● **WHAT TO DO**
Report the tally of lines featuring the word "absolute" in the entries below, without anything else.

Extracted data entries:
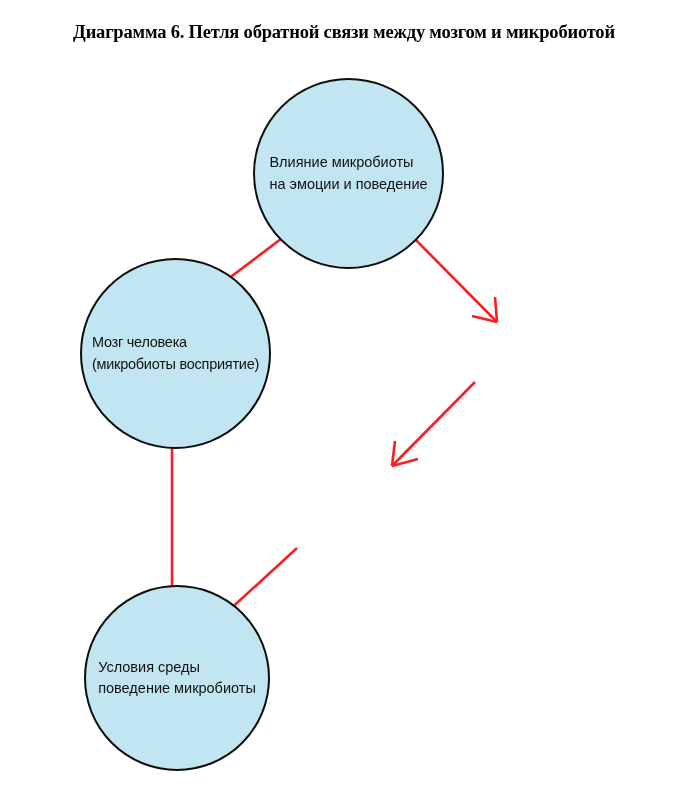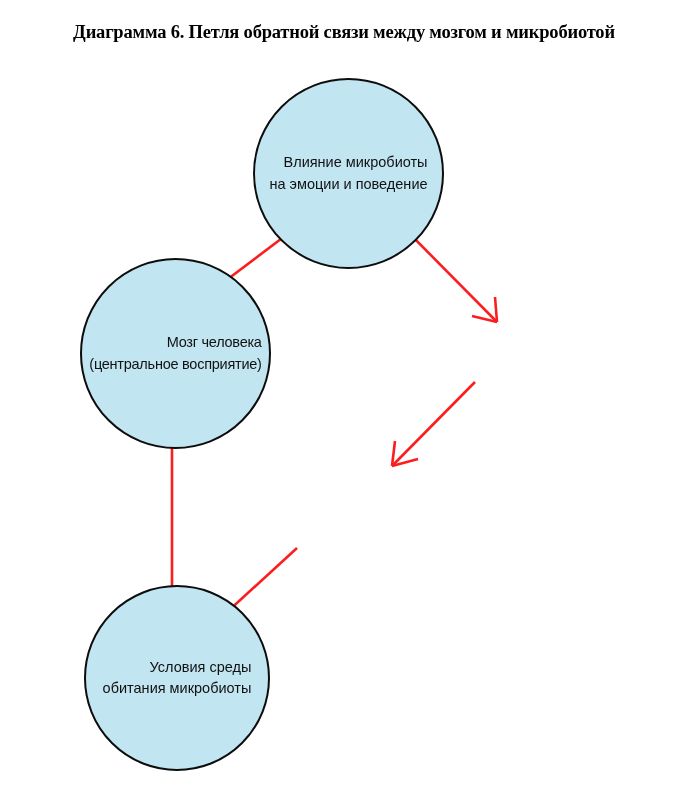--- a/index.html
+++ b/index.html
@@ -51,7 +51,7 @@
     justify-content: center;
   }
   .node-label {
-    text-align: right;
+    text-align: left;
     font-family: "Liberation Sans", sans-serif;
     font-size: 14.5px;
     line-height: 1.45;

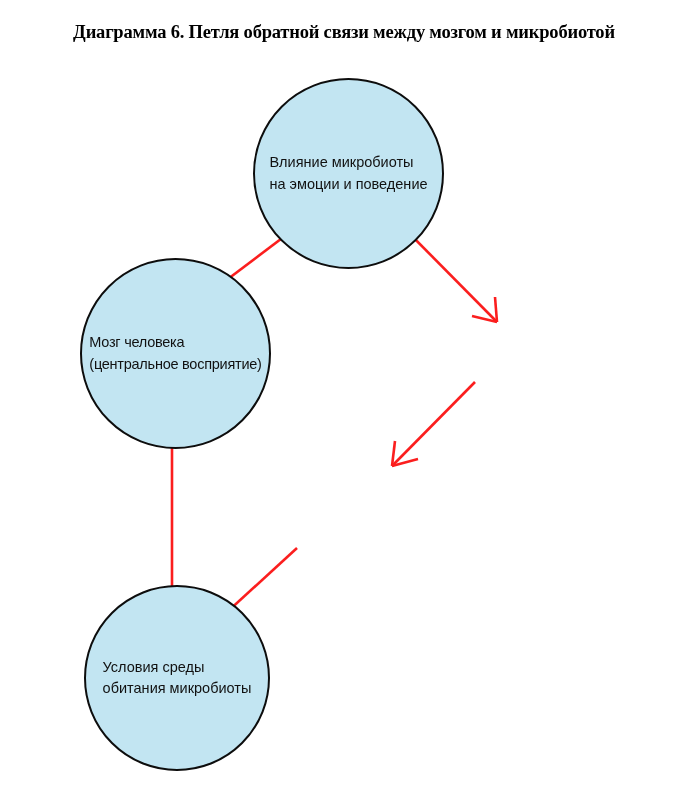--- a/index.html
+++ b/index.html
@@ -116,7 +116,7 @@
 
   <div class="node" id="n-brain">
     <div class="node-label wide">Мозг человека
-(центральное восприятие)</div>
+(микробиоты восприятие)</div>
   </div>
 
 

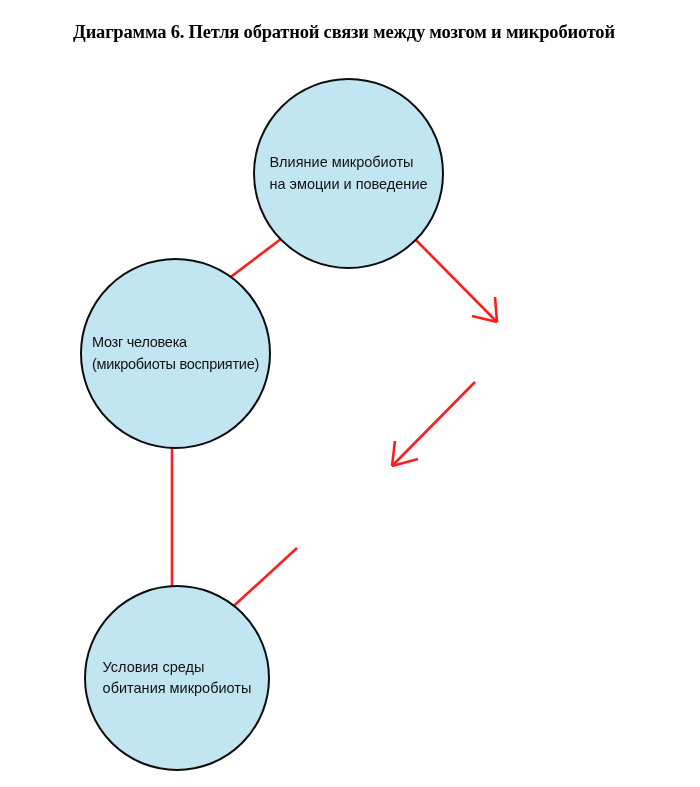--- a/index.html
+++ b/index.html
@@ -123,7 +123,7 @@
 
   <div class="node" id="n-env">
     <div class="node-label">Условия среды
-обитания микробиоты</div>
+поведение микробиоты</div>
   </div>
 
 </div>

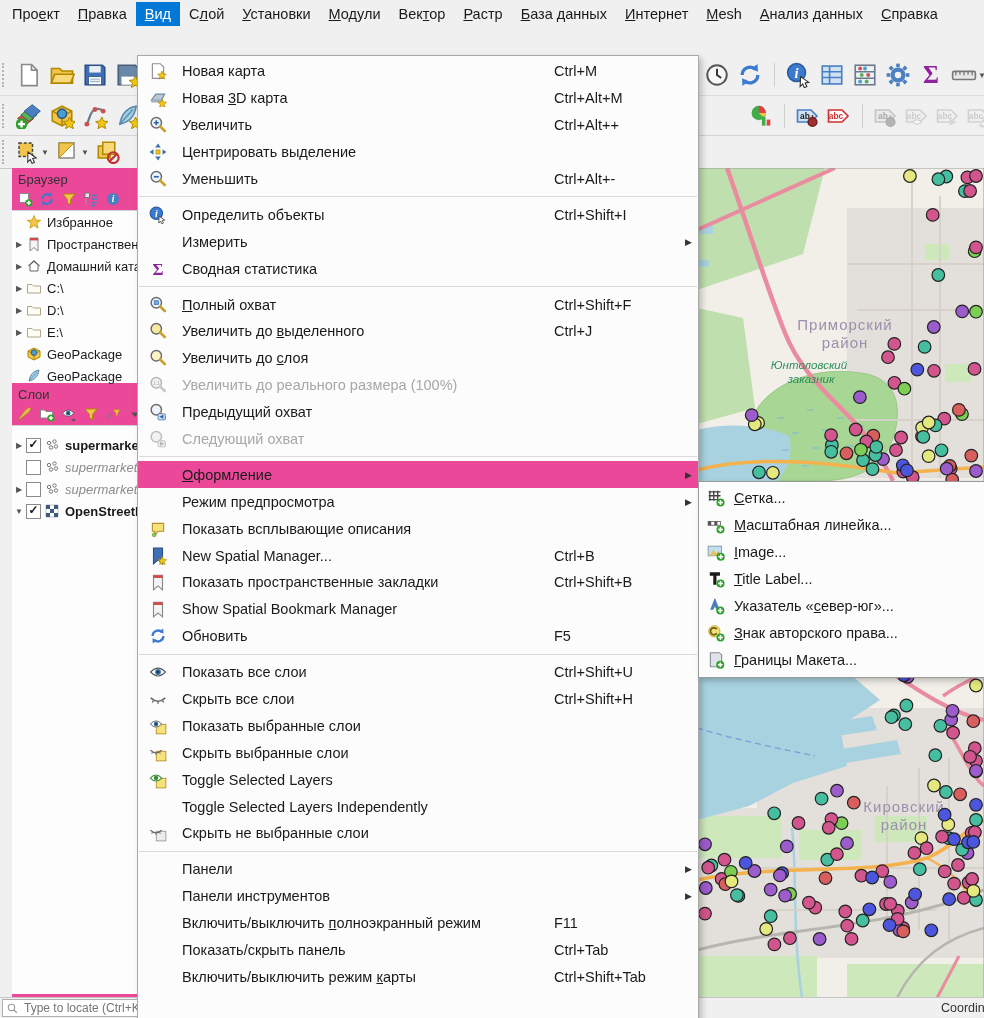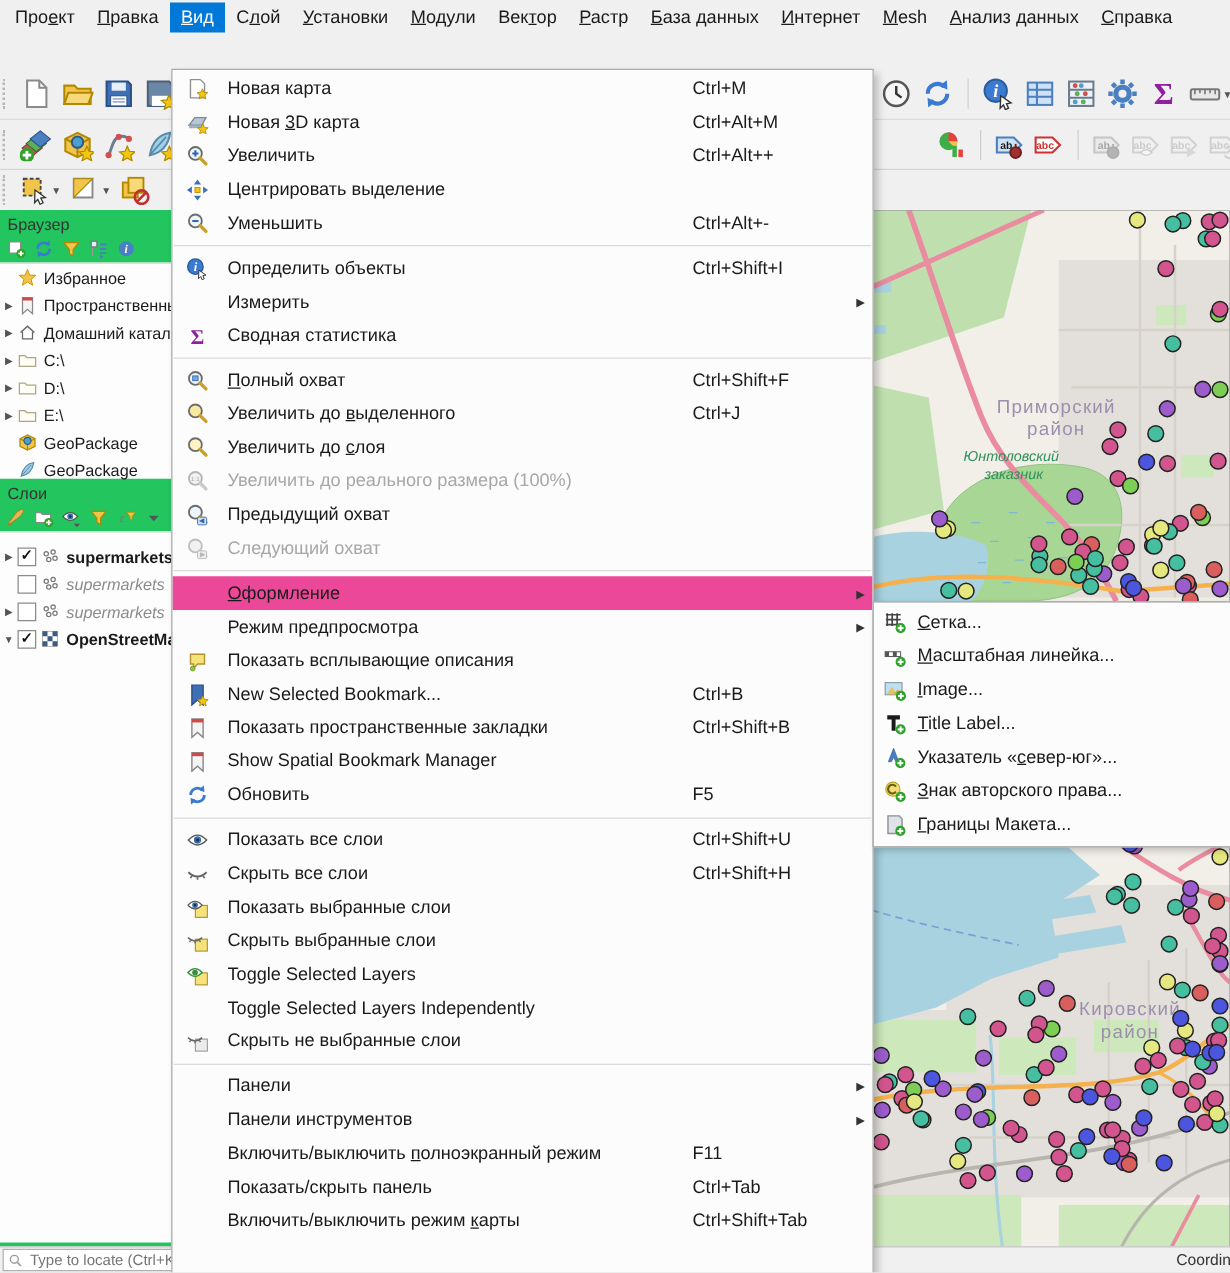--- a/index.html
+++ b/index.html
@@ -26,7 +26,7 @@
   .tcaret{font-size:8px;color:#555;margin-left:1px}
   .gray{opacity:.35;filter:grayscale(1)}
   
-  .dock{position:absolute;left:0;top:168px;width:137px;bottom:20px;background:#22c55e;overflow:hidden}
+  .dock{position:absolute;left:12px;top:168px;width:137px;bottom:20px;background:#ec4899;overflow:hidden}
   .panel-head{font-size:13px;color:#333;padding:4px 6px 2px 6px}
   .panel-tools{display:flex;align-items:center;gap:6px;padding:2px 4px 3px 5px}
   .panel-body{background:#fdfdfd;border-top:1px solid #d2d2d2;position:relative}

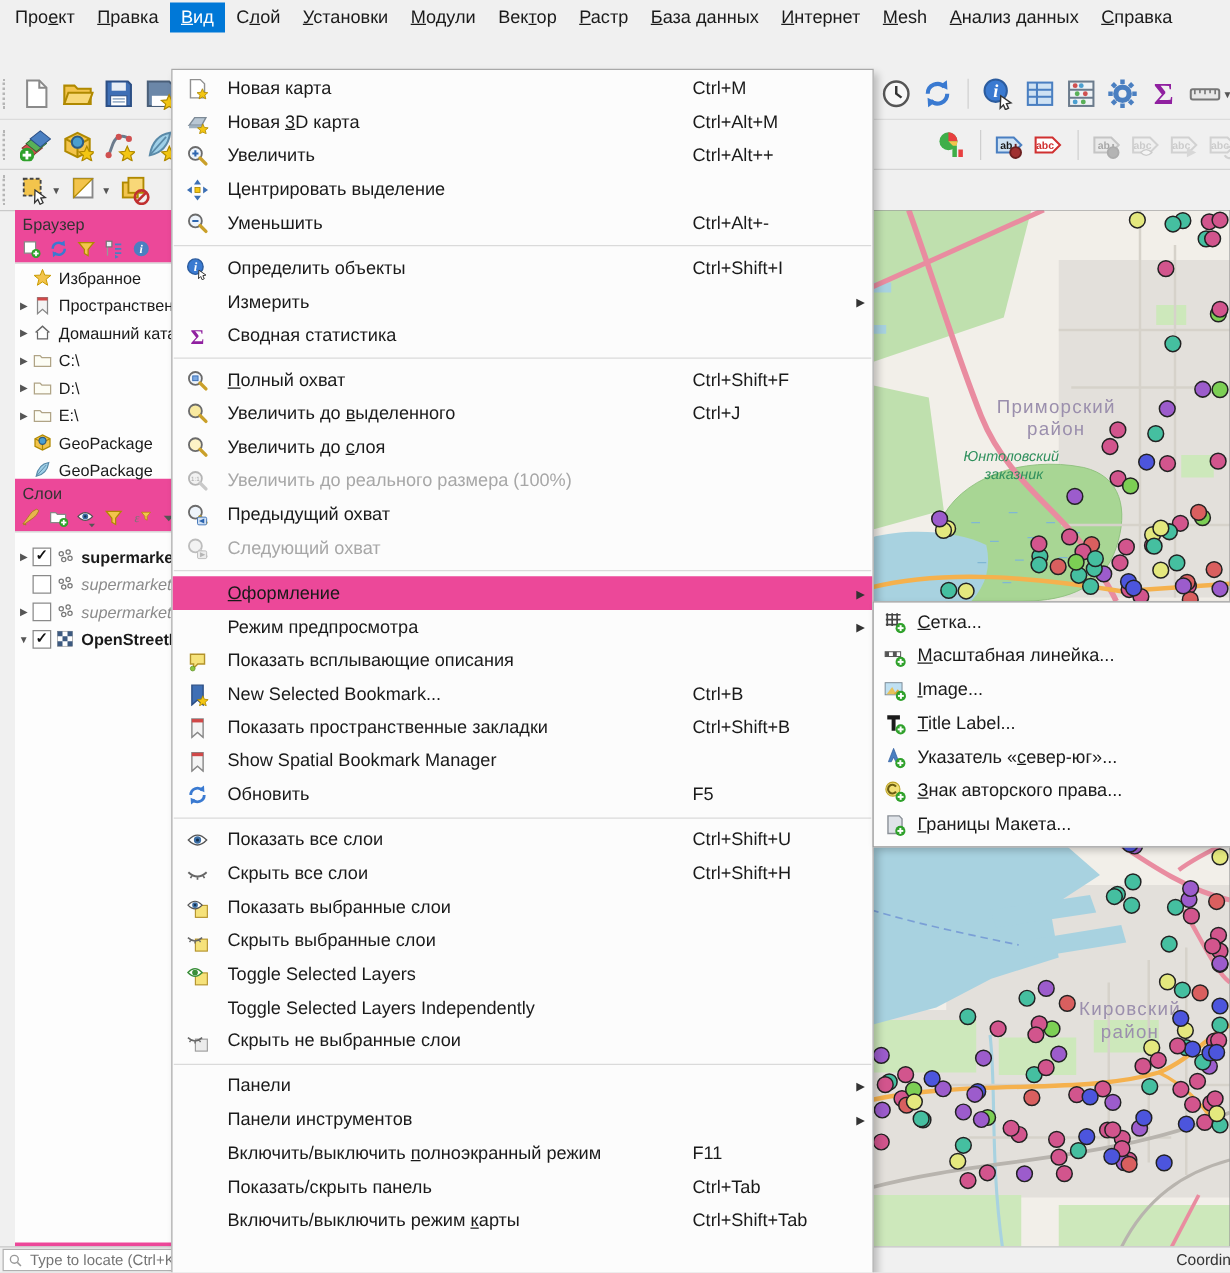--- a/index.html
+++ b/index.html
@@ -1110,7 +1110,7 @@
             </svg>
           </span>
         </span>
-        <span class="mi-label">New Selected Bookmark...</span>
+        <span class="mi-label">New Spatial Manager...</span>
         <span class="mi-short">Ctrl+B</span>
         <span class="mi-arrow"></span>
       </div>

● **RESULT**
2